Exercise: Among the lines below, which ones contain the word "Medicina"? Copy every such line.

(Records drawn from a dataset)
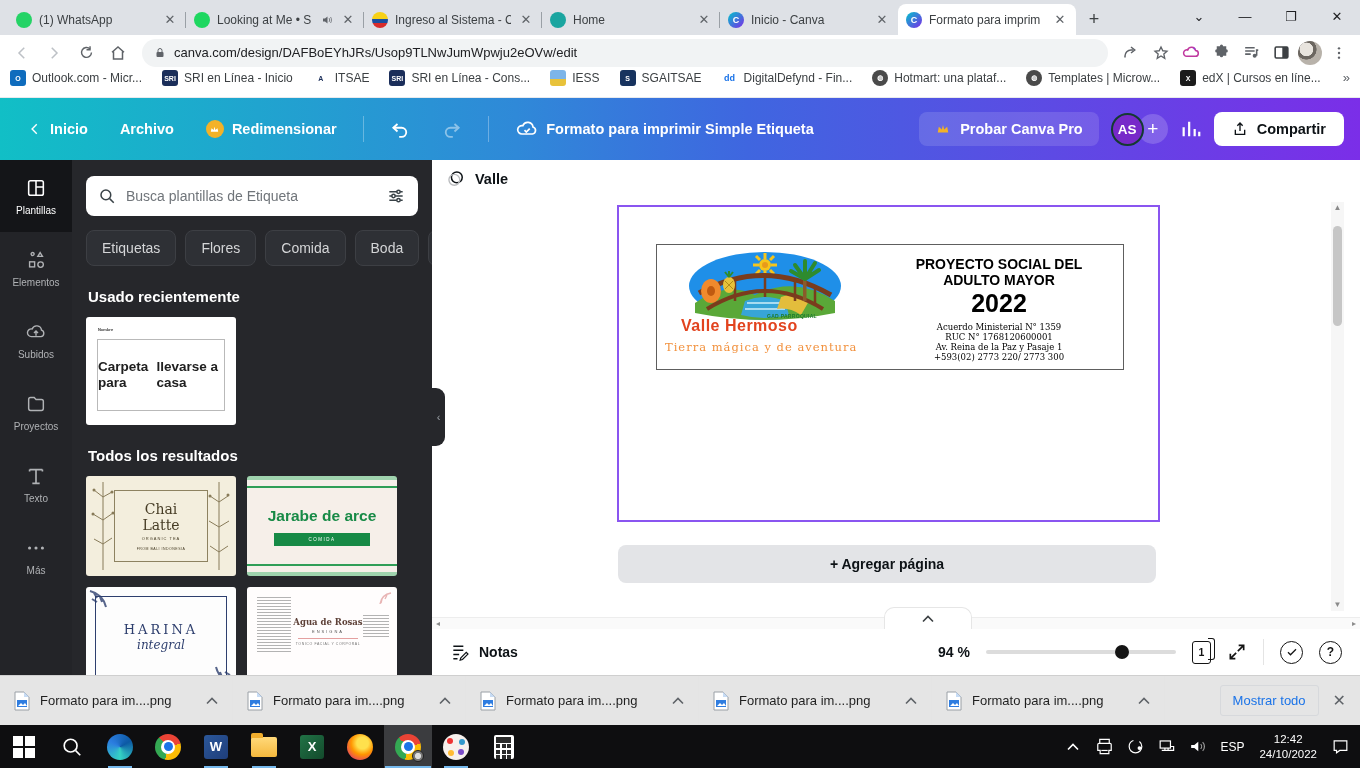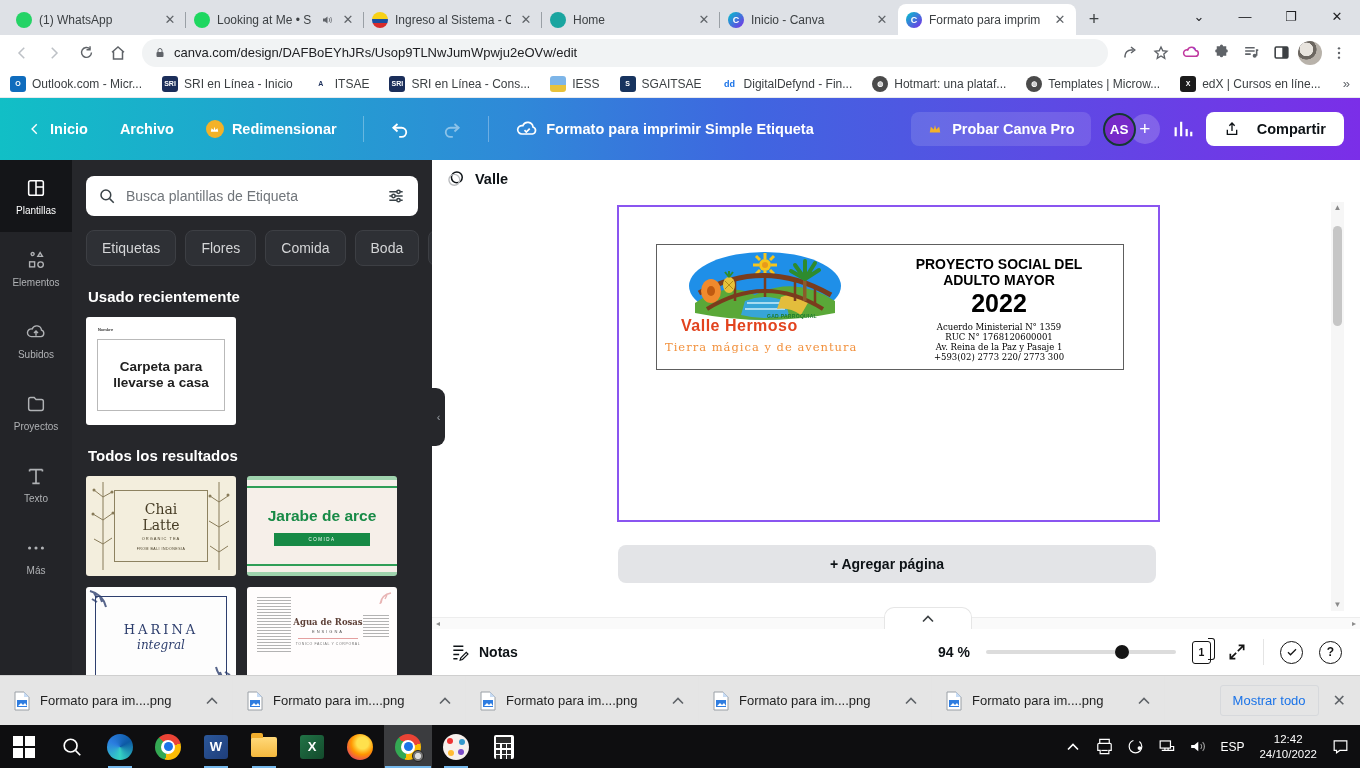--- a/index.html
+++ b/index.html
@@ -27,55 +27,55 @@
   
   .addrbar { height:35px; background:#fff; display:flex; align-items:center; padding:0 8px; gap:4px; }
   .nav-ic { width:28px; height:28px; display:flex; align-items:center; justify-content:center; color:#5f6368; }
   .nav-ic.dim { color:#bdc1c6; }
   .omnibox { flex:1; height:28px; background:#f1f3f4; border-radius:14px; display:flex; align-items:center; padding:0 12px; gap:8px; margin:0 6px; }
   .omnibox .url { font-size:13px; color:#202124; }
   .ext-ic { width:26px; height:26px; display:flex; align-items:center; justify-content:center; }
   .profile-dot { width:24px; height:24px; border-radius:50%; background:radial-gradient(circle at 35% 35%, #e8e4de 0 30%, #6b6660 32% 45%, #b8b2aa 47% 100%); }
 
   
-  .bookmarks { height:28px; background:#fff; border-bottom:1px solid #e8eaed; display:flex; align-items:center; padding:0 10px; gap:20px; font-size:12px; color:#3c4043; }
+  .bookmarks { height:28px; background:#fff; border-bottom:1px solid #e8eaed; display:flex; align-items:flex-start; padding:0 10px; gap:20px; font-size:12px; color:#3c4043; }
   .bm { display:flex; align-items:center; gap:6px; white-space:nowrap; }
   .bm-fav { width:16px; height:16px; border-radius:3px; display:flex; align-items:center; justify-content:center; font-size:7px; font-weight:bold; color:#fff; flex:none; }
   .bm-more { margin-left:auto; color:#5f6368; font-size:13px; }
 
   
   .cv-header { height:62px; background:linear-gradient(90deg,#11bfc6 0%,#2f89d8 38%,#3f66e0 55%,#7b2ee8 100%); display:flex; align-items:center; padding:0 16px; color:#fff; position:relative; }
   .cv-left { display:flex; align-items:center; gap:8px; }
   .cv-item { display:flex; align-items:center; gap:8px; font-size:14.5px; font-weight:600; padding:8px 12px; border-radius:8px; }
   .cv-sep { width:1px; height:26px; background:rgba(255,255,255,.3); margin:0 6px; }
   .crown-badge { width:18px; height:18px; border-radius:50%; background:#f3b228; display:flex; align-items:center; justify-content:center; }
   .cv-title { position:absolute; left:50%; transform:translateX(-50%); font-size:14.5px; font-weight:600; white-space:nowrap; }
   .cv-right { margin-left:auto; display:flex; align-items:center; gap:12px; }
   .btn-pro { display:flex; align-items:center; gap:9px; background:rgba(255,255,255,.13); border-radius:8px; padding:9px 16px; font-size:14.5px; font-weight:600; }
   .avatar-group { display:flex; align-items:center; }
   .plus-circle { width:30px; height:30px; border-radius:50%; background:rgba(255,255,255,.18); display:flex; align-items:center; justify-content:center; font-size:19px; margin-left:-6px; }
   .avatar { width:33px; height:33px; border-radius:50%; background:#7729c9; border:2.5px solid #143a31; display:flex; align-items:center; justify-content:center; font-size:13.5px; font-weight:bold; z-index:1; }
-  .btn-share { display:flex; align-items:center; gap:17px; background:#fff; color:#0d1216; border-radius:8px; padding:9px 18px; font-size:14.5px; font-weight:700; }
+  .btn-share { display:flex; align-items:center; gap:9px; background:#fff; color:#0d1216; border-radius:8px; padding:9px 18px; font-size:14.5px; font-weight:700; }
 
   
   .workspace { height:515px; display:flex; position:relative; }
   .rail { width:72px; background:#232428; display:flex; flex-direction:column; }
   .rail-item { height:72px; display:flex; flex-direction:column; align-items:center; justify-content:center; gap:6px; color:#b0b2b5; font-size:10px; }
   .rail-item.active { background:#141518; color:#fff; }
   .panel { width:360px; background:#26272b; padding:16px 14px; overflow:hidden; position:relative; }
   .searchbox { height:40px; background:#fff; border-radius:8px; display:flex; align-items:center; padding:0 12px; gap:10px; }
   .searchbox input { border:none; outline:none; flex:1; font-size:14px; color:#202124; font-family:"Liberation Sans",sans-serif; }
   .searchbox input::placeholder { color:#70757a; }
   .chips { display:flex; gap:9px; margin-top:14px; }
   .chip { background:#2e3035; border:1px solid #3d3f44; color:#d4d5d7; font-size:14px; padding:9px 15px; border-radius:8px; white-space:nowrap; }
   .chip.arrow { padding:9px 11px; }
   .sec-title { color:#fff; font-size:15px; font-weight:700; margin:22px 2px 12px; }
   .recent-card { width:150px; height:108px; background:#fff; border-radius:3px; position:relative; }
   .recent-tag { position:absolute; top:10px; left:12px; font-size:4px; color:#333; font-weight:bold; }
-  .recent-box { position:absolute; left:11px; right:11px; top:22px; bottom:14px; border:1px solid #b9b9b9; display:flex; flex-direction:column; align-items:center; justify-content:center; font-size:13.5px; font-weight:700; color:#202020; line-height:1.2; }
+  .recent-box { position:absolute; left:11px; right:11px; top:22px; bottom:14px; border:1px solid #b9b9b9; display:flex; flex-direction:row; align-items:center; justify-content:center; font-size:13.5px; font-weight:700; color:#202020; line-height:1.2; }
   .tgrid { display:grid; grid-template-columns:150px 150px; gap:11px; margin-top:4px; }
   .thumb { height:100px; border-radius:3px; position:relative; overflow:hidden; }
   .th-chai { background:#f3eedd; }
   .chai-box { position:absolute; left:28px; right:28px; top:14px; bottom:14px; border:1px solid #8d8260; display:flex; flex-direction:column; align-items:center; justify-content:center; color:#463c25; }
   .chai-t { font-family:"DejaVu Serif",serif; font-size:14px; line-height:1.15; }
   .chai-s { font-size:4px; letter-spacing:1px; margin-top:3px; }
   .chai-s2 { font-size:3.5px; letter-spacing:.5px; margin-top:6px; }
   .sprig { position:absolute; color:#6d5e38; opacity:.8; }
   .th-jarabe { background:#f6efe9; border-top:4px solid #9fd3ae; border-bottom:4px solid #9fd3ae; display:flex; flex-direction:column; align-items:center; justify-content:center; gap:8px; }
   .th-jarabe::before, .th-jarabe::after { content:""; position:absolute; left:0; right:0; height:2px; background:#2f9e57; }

...

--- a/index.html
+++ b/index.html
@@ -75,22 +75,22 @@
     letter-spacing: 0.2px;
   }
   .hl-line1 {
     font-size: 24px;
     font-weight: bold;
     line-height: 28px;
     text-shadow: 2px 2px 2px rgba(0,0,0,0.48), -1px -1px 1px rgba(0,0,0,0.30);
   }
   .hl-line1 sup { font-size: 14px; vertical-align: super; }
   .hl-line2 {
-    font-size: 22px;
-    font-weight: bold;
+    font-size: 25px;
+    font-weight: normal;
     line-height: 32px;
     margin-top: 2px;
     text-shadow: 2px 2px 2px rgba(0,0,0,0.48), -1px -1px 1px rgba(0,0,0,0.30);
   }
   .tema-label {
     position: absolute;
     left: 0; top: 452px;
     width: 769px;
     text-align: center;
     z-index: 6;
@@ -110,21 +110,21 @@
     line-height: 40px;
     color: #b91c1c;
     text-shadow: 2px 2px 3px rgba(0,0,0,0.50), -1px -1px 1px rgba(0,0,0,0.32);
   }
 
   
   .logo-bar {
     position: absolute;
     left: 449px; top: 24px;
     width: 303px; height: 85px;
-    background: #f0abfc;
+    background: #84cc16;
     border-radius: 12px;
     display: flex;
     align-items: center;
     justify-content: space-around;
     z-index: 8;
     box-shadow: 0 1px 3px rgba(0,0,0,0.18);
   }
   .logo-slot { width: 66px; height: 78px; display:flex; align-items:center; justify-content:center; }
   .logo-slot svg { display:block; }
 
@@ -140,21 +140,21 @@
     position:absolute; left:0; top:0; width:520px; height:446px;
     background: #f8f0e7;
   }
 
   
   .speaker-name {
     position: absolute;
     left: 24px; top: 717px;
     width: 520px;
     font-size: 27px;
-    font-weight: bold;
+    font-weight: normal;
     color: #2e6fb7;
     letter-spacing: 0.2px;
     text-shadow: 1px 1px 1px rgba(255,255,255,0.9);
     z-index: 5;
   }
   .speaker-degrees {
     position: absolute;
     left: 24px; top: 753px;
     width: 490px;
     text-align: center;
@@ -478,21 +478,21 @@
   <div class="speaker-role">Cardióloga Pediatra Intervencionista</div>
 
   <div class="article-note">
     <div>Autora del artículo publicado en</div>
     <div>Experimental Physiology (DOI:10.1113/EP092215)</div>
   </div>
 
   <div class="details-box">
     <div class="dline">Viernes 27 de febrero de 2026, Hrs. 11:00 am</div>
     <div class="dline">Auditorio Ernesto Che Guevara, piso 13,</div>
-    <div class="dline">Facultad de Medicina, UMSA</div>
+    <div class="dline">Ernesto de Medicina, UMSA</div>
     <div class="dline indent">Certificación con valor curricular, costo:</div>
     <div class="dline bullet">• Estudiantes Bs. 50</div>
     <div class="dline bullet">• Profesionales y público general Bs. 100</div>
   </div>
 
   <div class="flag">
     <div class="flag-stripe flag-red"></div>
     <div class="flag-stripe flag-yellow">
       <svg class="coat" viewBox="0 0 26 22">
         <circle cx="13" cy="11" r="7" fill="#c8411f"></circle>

Written solution:
-    <div class="dline">Facultad de Medicina, UMSA</div>
+    <div class="dline">Ernesto de Medicina, UMSA</div>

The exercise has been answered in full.